= Craig Phillips (sports administrator) =

Australian sports administrator

Craig Phillips (born May 1960) is an Australian sports administrator. In 2015, he was appointed the chief executive officer at Australian Commonwealth Games Association (now known as Commonwealth Games Australia).

== Personal ==
Phillips involvement in sport started at a young age and in 1979 he represented Australia at Modern Pentathlon Junior World Championships. His educational qualifications include Diploma of Teaching at Australian College of Physical Education from 1978 to 1981 and Master of Business Administration from Southern Cross University from 1993 to 1999.

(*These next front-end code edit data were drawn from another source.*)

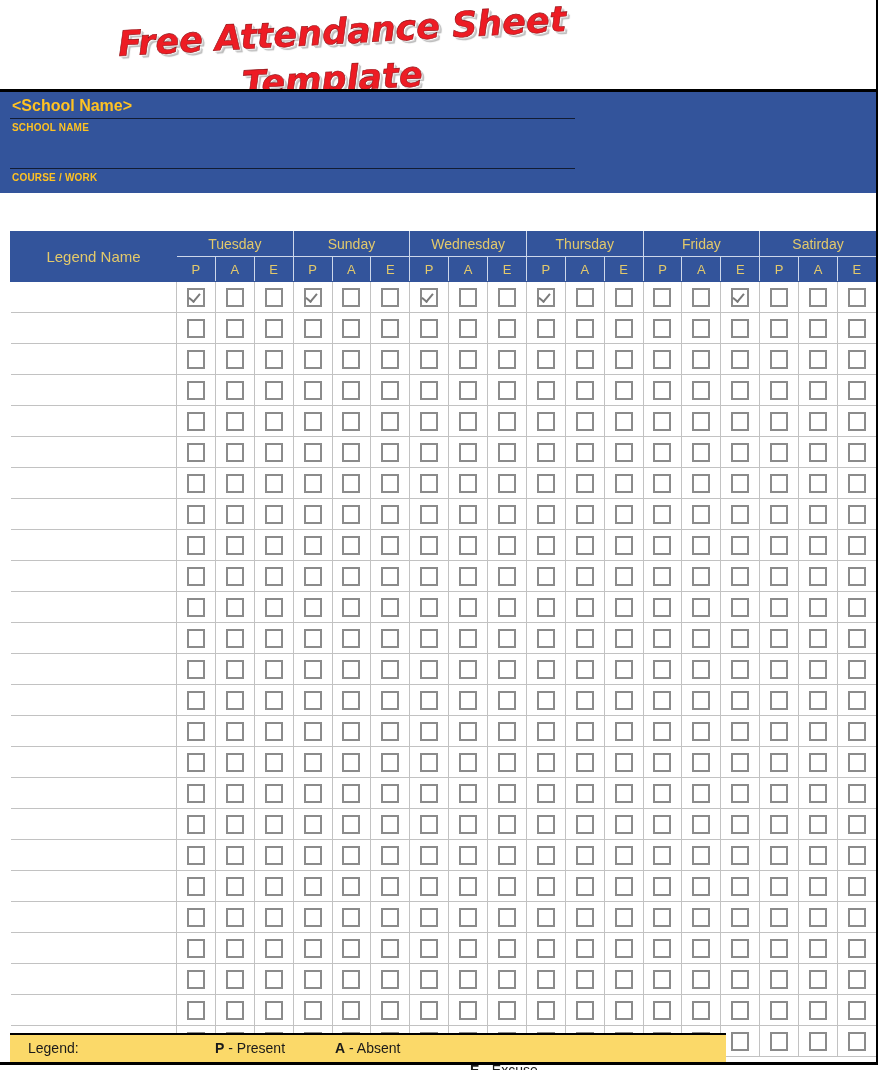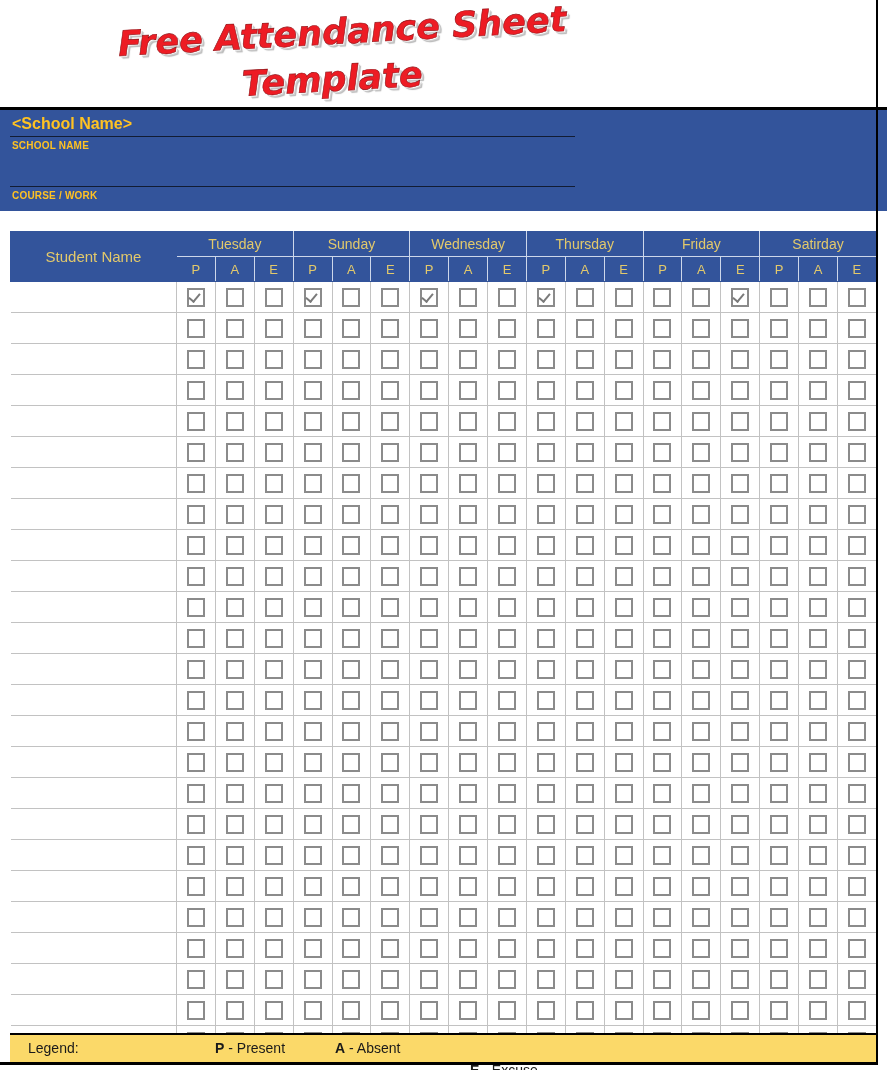--- a/index.html
+++ b/index.html
@@ -64,25 +64,24 @@
   #wordart-line-2 {
     left: 242px; top: 56px;
     font-size: 35px;
     transform: rotate(-3.2deg);
     transform-origin: left center;
   }
 
   
   #info-header {
     position: absolute;
-    left: 0; top: 107px;
+    left: 0; top: 89px;
     width: 876px; height: 101px;
     background: #33549B;
     border-top: 3px solid #000000;
-    padding-left: 11px;
   }
   .info-left  { position: absolute; left: 10px;  top: 0; width: 565px; height: 101px; }
   .info-right { position: absolute; left: 610px; top: 0; width: 262px; height: 101px; }
 
   .info-bigtext {
     position: absolute;
     color: #FFC222;
     font-size: 16px;
     font-weight: bold;
     white-space: nowrap;
@@ -194,21 +193,21 @@
     width: 5px; height: 9px;
     border-right: 2px solid #7a7a7a;
     border-bottom: 2px solid #7a7a7a;
     transform: rotate(40deg);
   }
 
   
   #legend-bar {
     position: absolute;
     left: 10px; top: 1033px;
-    width: 866px; height: 28px;
+    width: 716px; height: 28px;
     background: #FBD969;
     border-top: 2px solid #000000;
     border-bottom: 2px solid #000000;
   }
   .legend-text {
     position: absolute;
     top: 5px;
     color: #1a1a1a;
     font-size: 14px;
     white-space: nowrap;
@@ -259,21 +258,21 @@
         <col class="mark-col">
         <col class="mark-col">
         <col class="mark-col">
         <col class="mark-col">
         <col class="mark-col">
         <col class="mark-col">
         <col class="mark-col">
       </colgroup>
     <thead>
       <tr id="header-row-days">
-          <th class="th-student" rowspan="2">Student Name</th>
+          <th class="th-student" rowspan="2">Legend Name</th>
           <th class="th-day" colspan="3">Tuesday</th>
           <th class="th-day" colspan="3">Sunday</th>
           <th class="th-day" colspan="3">Wednesday</th>
           <th class="th-day" colspan="3">Thursday</th>
           <th class="th-day" colspan="3">Friday</th>
           <th class="th-day" colspan="3">Satirday</th>
         </tr>
       <tr id="header-row-marks">
           <th class="th-mark">P</th>
           <th class="th-mark">A</th>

== Sports administration career ==
Phillips was employed by the New South Wales Department of Sport and Recreation for eight years before joining the Australian Olympic Committee in 1990. Phillips held senior leadership positions at the Australian Olympic Committee including Technical Director & Director of Sport (1990-2004) and Secretary-General (2005-2014). During this period, Sydney hosted the 2000 Summer Olympics and he played a major role in the management of twelve Australian Summer and Winter Olympic Teams from Barcelona 1992 to Sochi 2014. This led him to being the most capped Auistralian Olympic official. In June 2015, Phillips was appointed the chief executive officer, Commonwealth Games Australia replacing Perry Crosswhite who held the position for more than 20 years. He was a Board Member of the Gold Coast 2018 Commonwealth Games Corporation. In 2019, he was elected to the Commonwealth Games Federation Sports Committee.

== Recognition ==
- 2000 - Olympic Golden Rings Award for services to the Sydney 2000 Olympic Games
- 2010- Alumnus of the Year Award at the Southern Cross University Graduate College of Management
- 2018 - Australian Institute of Sport Leadership Award
- 2021 - Member of the Order of Australia (AM) - For significant service to high-profile sporting organisations through executive roles.